On the other hand, increase in the supply of the other commodity lowers its price, reduces profits as well as the incomes of the workers. This process will continue till income differentials disappear altogether. Thus prices not only determine income distribution but also bring its equality.

Resource Allocation: Problem # 4.

To Utilise Resources Fully:

The price mechanism also helps in the full utilisation of the resources of an economy. Full utilisation of resources implies their full employment. This requires increase in income through large investments, and ultimately to the equality of saving and investment.

In a growing economy equality between saving and investment is brought about by reductions in interest rates. When the economy is nearing the level of full employment by an efficient use of resources, income grows at a rapid rate and so do savings. But investment lags behind which can be raised to the level of savings by interest-rate reductions. Thus the rate of interest acts as an equilibrating mechanism.


However, the rate of interest cannot be relied upon exclusively for this purpose in an economy nearing full employment. Therefore, monetary and fiscal measures, and physical controls are also required to influence the decisions of consumers and producers regarding saving and investment.

Resource Allocation: Problem # 5.

To Provide an Incentive to Growth:

Lastly, prices are an important factor in providing for economic growth. The impetus for improvement, innovation and development comes through the price mechanism. Higher prices and profits encourage large industrial concerns to spend huge sums on research and experimentation to improve and develop better techniques.

The adaptation of the economic system to change in wants, resources and technologies takes place through prices. If consumers want more of one commodity in preference to the other the price of the former rises. Resources move to that industry. Profits also increase.

Larger profits lead to the adoption of superior technology which lowers costs. Larger profits and low costs attract new producers who provide new capital. All this leads to capital formation. No doubt economic growth depends upon a number of other factors, yet prices play an important role in providing for economic growth with stability.

Consumer Goods and Capital Goods

This is explained in terms of Figure 4 where the economy is shown to be stagnant at point S inside the production possibility curve PP. For its economic growth, it has to be moved on to point A of the production possibility curve PP whereby the economy produces larger quantities of consumer and capital goods.


This is possible through a higher rate of capital formation which consists of replacing existing capital goods with new and more productive ones by adopting more efficient production techniques or through innovations.

More growth leads to the outward shifting of the production possibility curve from PP to P1 P1. The economy moves, say after 5 years, from point A to В or С or D on the P1P1 curve. Point С represents this situation where larger quantities of both consumer and capital goods are produced in the economy. Economic growth enables the economy to have more of both the goods through higher prices, profits and incomes.

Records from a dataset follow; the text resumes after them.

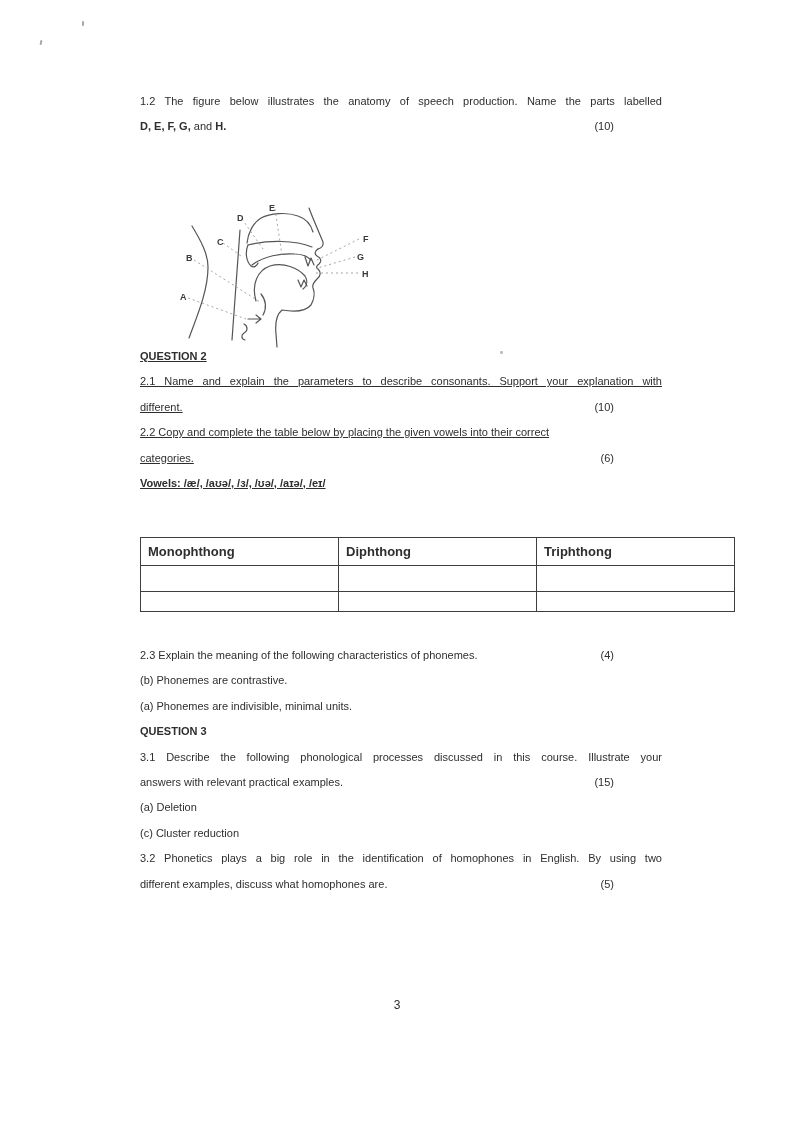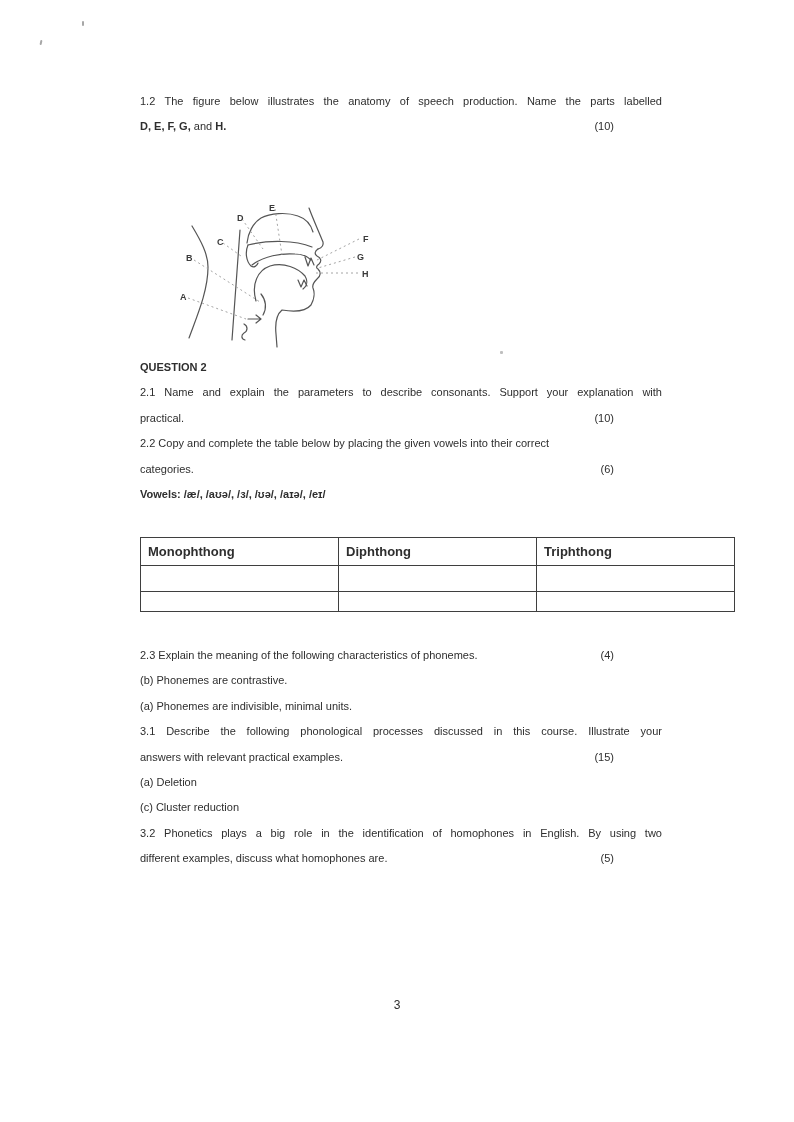"QUESTION 2" div.textblock { text-decoration: none -> underline; top: 355px -> 344px }
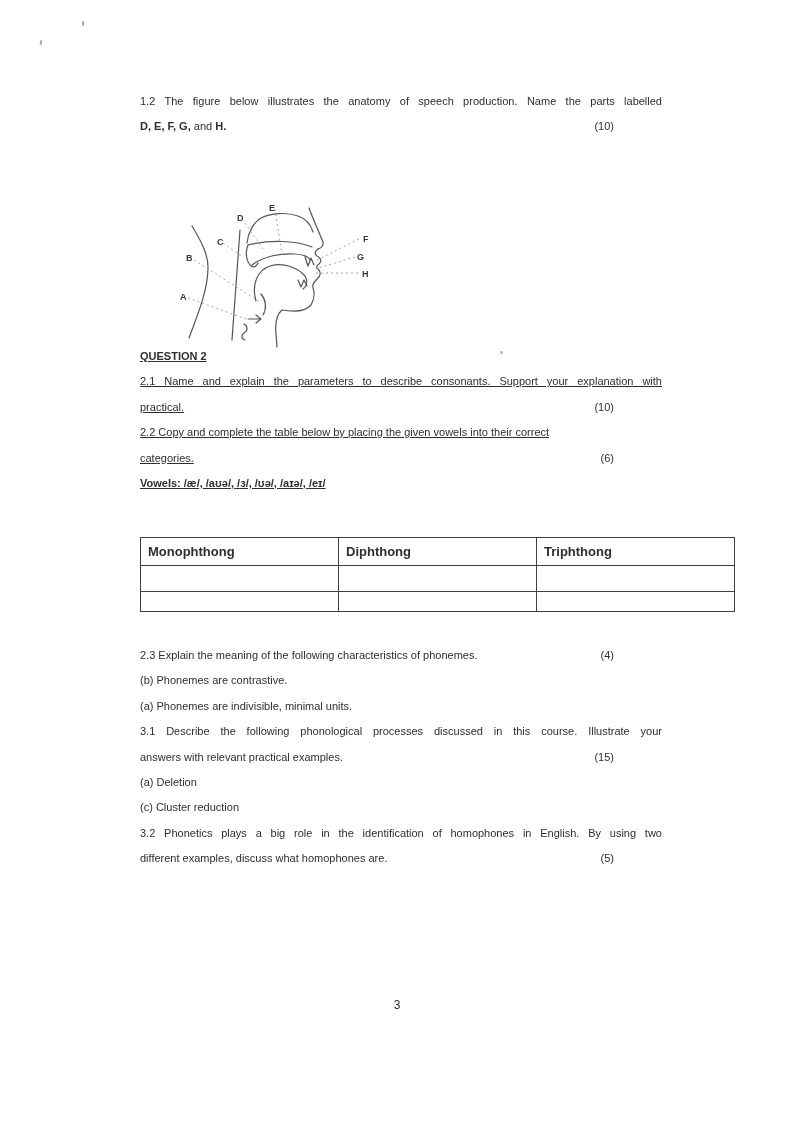"practical." span { text: practical -> different }
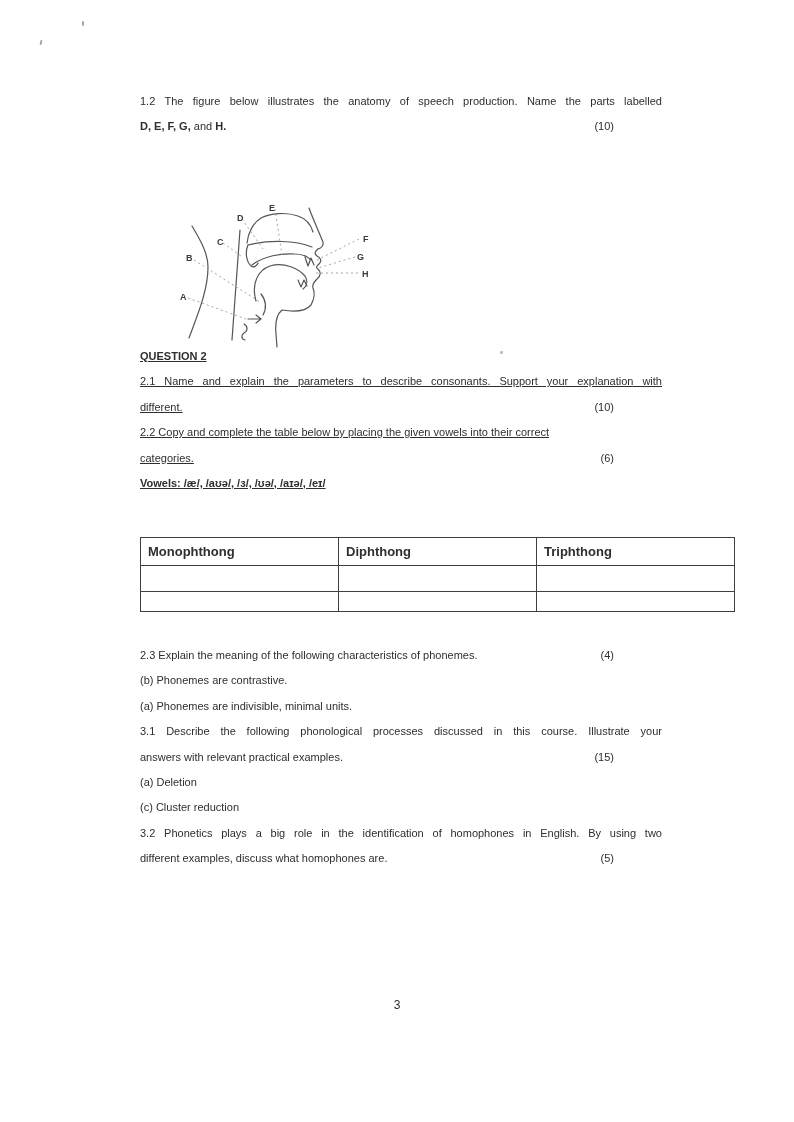"QUESTION 3" div.ln { html: none -> <div>QUESTION 3</div> }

Thus the price mechanism, working through supply and demand in a free enterprise economy acts as the principal organising force. It determines what to produce and how much to produce. It determines the rewards of the factor services.

It brings about an equitable distribution of income by causing resources to be allocated in right directions. It works to ration out the existing supplies of goods and services, utilizes the economy’s resources fully and provides the means for economic growth.